On 6 January 2015 at 04:11, via Digitalmars-d
<digitalmars-d at puremagic.com> wrote:
> On Monday, 5 January 2015 at 16:08:27 UTC, Adam D. Ruppe wrote:
>>
>> Yeah, in my misc repo, there used to be stand along image.d and
>> simpledisplay.d. Now, they both depend on color.d. Even just a basic
>> definition we can use elsewhere is nice to have so other libs can interop on
>> that level without annoying casts or pointless conversions just to please
>> the type system when the contents are identical.
>
>
> Yes, that too. I was more thinking about the ability to create an adapter
> that extracts colour information from an existing data structure and adds
> context information such as gamma. Then let  you build a function that say
> reads floats from 3 LAB pointers and finally returns a tuple with a 16 bit
> RGB pixel with gamma correction and the residue in a specified format
> suitable for dithering... ;-]
>
> It is quite common error to do computations on colours that are ignorant of
> gamma (or do it wrong) which results in less accurate imaging. E.g. When
> dithering you need to make sure that the residue that is left when doing bit
> truncation is added to the neighbouring pixels in a "linear addition"
> (without gamma). Making stuff like that less tedious would make it a very
> useful library.

I have thought about how to handle residue from lossy-encoding, but I
haven't thought of an API I like for that yet.
Dithering operates on neighbourhoods of pixels, so in some ways I feel
it is beyond the scope of colour.d, but residue is an important detail
to enable dithering that should probably be expressed while encoding.

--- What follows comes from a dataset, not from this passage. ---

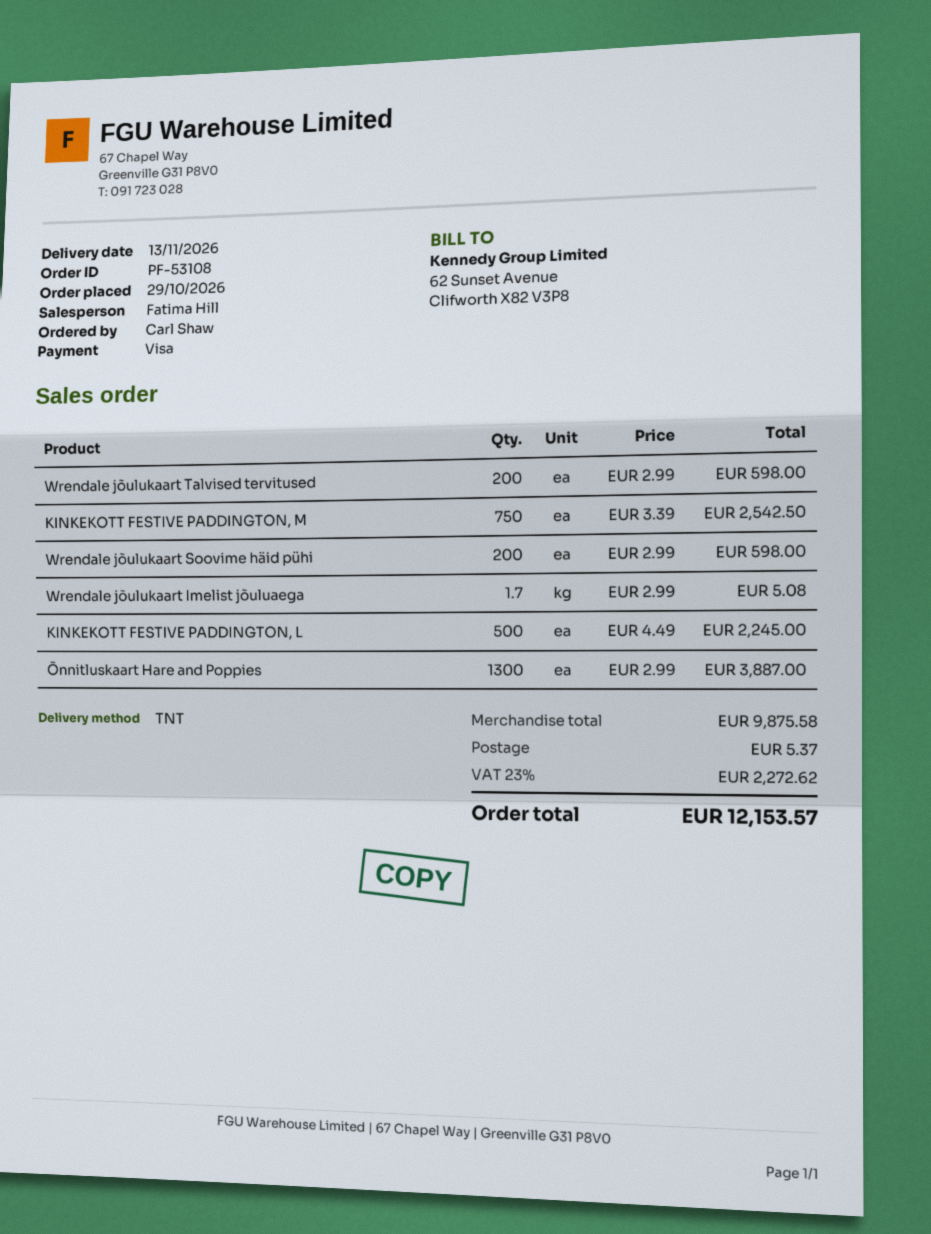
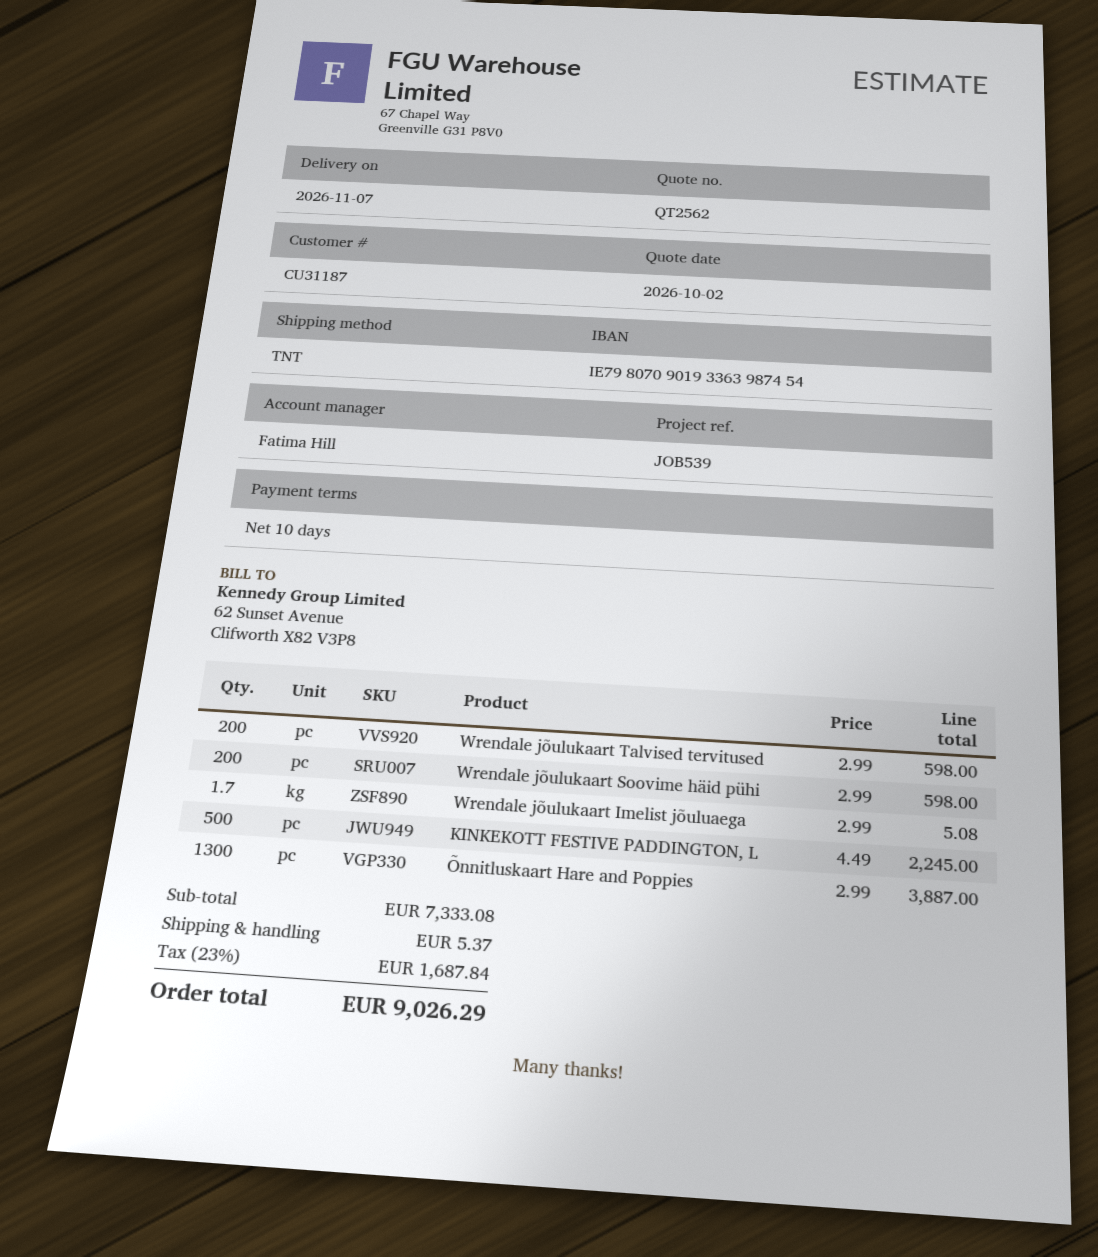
delivery date: 2026-11-13 -> 2026-11-07
KINKEKOTT FESTIVE PADDINGTON, M: 750 x 3.39 = 2542.50 -> none
subtotal: 9875.58 -> 7333.08
tax: 23% = 2272.62 -> 23% = 1687.84
total: 12153.57 -> 9026.29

Currently, I have a colour template which can be arbitrarily typed and
components defined in some user-specified order. It binds the
colourspace to colours. 'CTo to(CTo, CFrom)(CFrom colour)' is defined
and performs arbitrary conversions between colours.

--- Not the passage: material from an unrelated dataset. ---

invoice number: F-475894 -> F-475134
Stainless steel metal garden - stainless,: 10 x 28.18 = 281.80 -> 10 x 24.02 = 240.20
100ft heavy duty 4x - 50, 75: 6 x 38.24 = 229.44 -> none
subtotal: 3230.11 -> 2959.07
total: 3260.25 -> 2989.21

I'm finding myself at a constant struggle between speed and
maximizing-precision. I feel like a lib should maximise precision, but
the trouble then is that it's not actually useful to me...
Very few applications care about colour precision beyond ubyte, so I
feel like using double for much of the processing is overkill :/
I'm not sure what the right balance would look like exactly.
I can make fast-paths for common formats, like ubyte conversions
between sRGB/Linear, etc use tables. Performing colourspace
conversions in fixed point (where both sides of conversion are integer
types) might be possible without significant loss of precision, but
it's tricky... I just pipe through double now, and that's way
overkill.

I'll make a PR tonight some time for criticism.